> _Instructions to follow_
All of the entries need to be printed again exactly; pictures are the only thing to omit.

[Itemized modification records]

+ + +

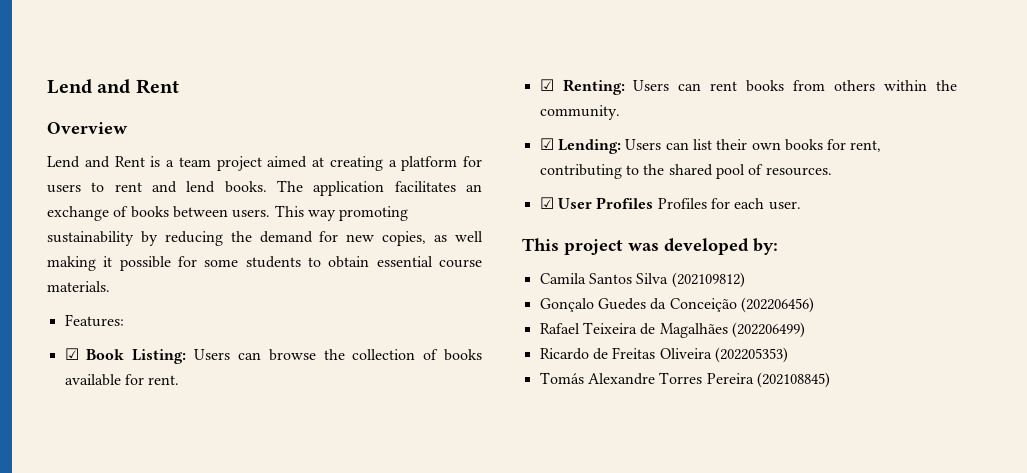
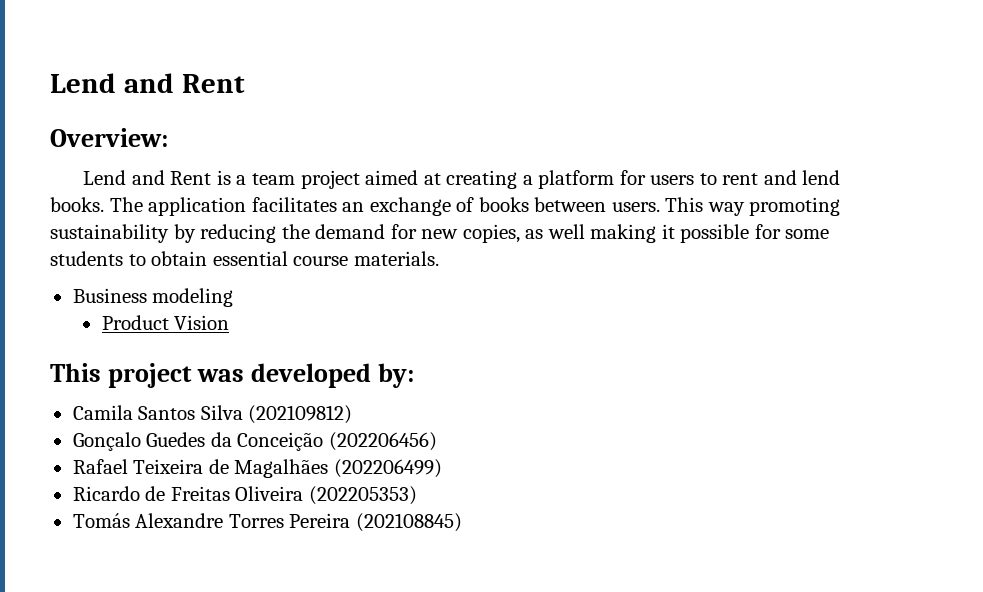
- Overview
+ Overview:
- Features:
- ☑ Book Listing: Users can browse the collection of books available for rent.
- ☑ Renting: Users can rent books from others within the community.
- ☑ Lending: Users can list their own books for rent, contributing to the shared pool of resources.
- ☑ User Profiles Profiles for each user.
+ Business modeling
+ Product Vision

+ + +

> _Your solution_
- Overview
+ Overview:
- Features:
- ☑ Book Listing: Users can browse the collection of books available for rent.
- ☑ Renting: Users can rent books from others within the community.
- ☑ Lending: Users can list their own books for rent, contributing to the shared pool of resources.
- ☑ User Profiles Profiles for each user.
+ Business modeling
+ Product Vision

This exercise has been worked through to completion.